### [WHAT NEEDS TO BE DONE]
Find the line with "Goa | Male Literacy" in the data below. Repeat it and every line after it exactly, but not the pictures.

Top of EXERCISE DATA

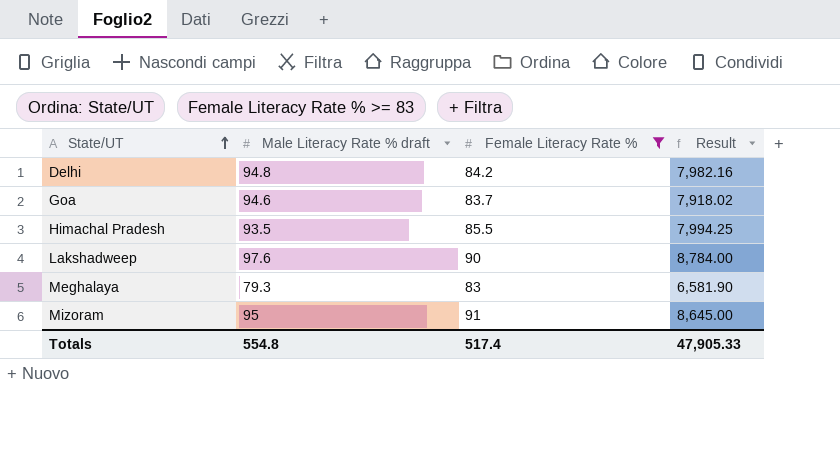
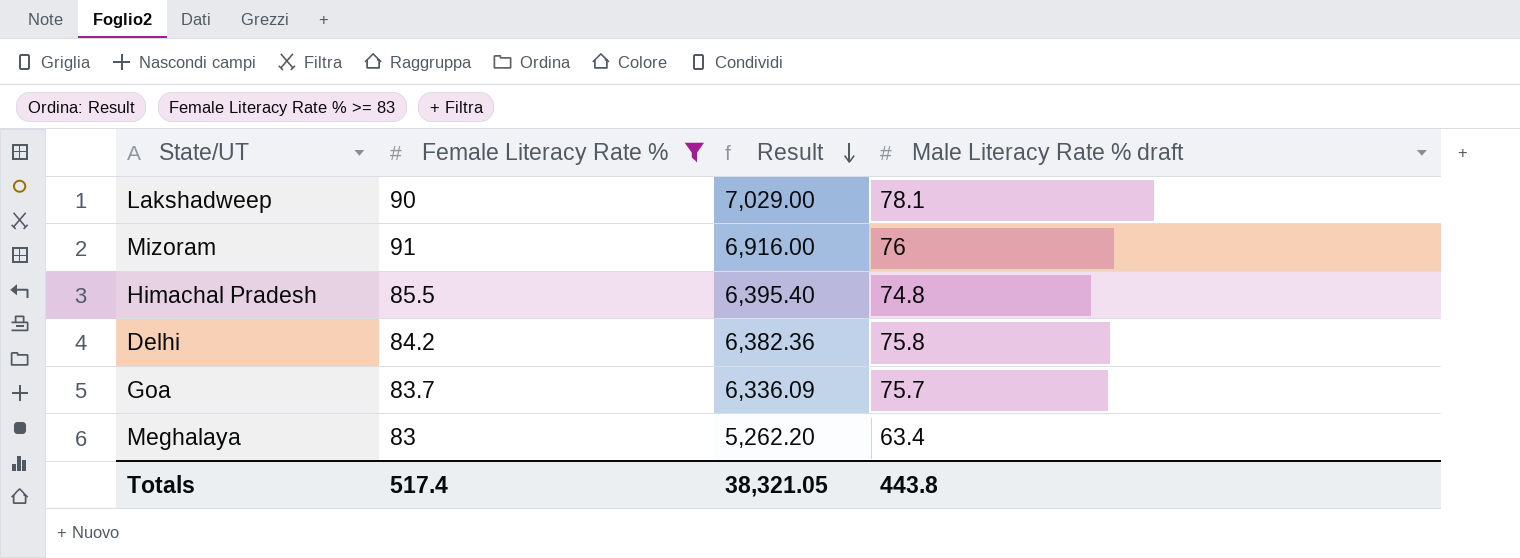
row order: State/UT ascending -> Result descending
column Male Literacy Rate % draft | position: 2 -> 4
Lakshadweep | Result: 8,784.00 -> 7,029.00
Lakshadweep | Male Literacy Rate % draft: 97.6 -> 78.1
Mizoram | Result: 8,645.00 -> 6,916.00
Mizoram | Male Literacy Rate % draft: 95 -> 76
Himachal Pradesh | Result: 7,994.25 -> 6,395.40
Himachal Pradesh | Male Literacy Rate % draft: 93.5 -> 74.8
Delhi | Result: 7,982.16 -> 6,382.36
Delhi | Male Literacy Rate % draft: 94.8 -> 75.8
Goa | Result: 7,918.02 -> 6,336.09
Goa | Male Literacy Rate % draft: 94.6 -> 75.7
Meghalaya | Result: 6,581.90 -> 5,262.20
Meghalaya | Male Literacy Rate % draft: 79.3 -> 63.4
Totals | Result: 47,905.33 -> 38,321.05
Totals | Male Literacy Rate % draft: 554.8 -> 443.8

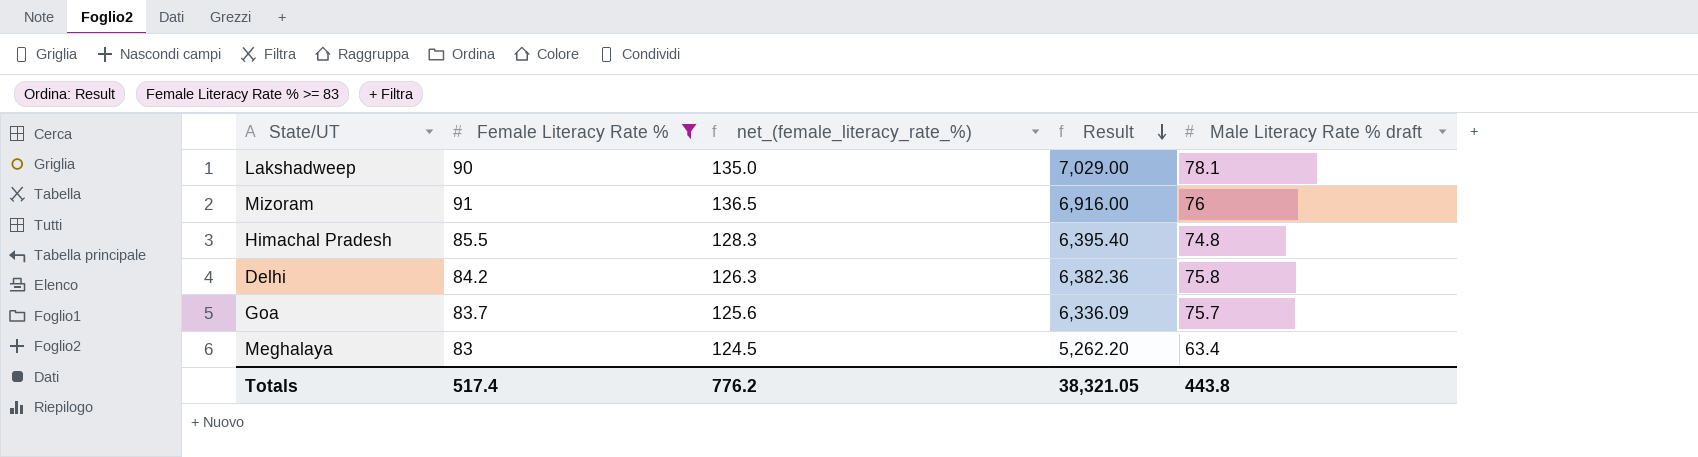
column net_(female_literacy_rate_%) | formula: none -> [Female Literacy Rate %] * 1.5

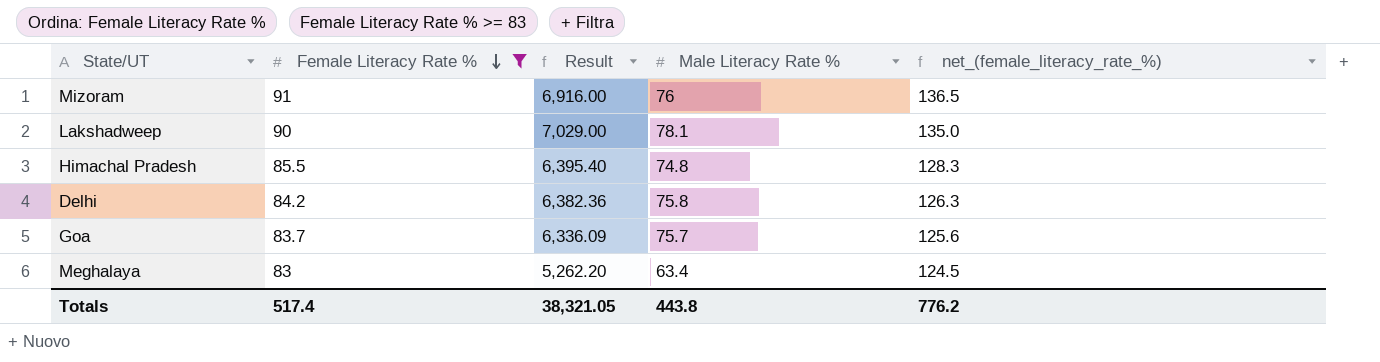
row order: Result descending -> Female Literacy Rate % descending
column name: Male Literacy Rate % draft -> Male Literacy Rate %
column net_(female_literacy_rate_%) | position: 3 -> 5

Bottom of EXERCISE DATA

### [OUTPUT FOR THIS TASK]
Goa | Male Literacy Rate % draft: 94.6 -> 75.7
Meghalaya | Result: 6,581.90 -> 5,262.20
Meghalaya | Male Literacy Rate % draft: 79.3 -> 63.4
Totals | Result: 47,905.33 -> 38,321.05
Totals | Male Literacy Rate % draft: 554.8 -> 443.8

column net_(female_literacy_rate_%) | formula: none -> [Female Literacy Rate %] * 1.5

row order: Result descending -> Female Literacy Rate % descending
column name: Male Literacy Rate % draft -> Male Literacy Rate %
column net_(female_literacy_rate_%) | position: 3 -> 5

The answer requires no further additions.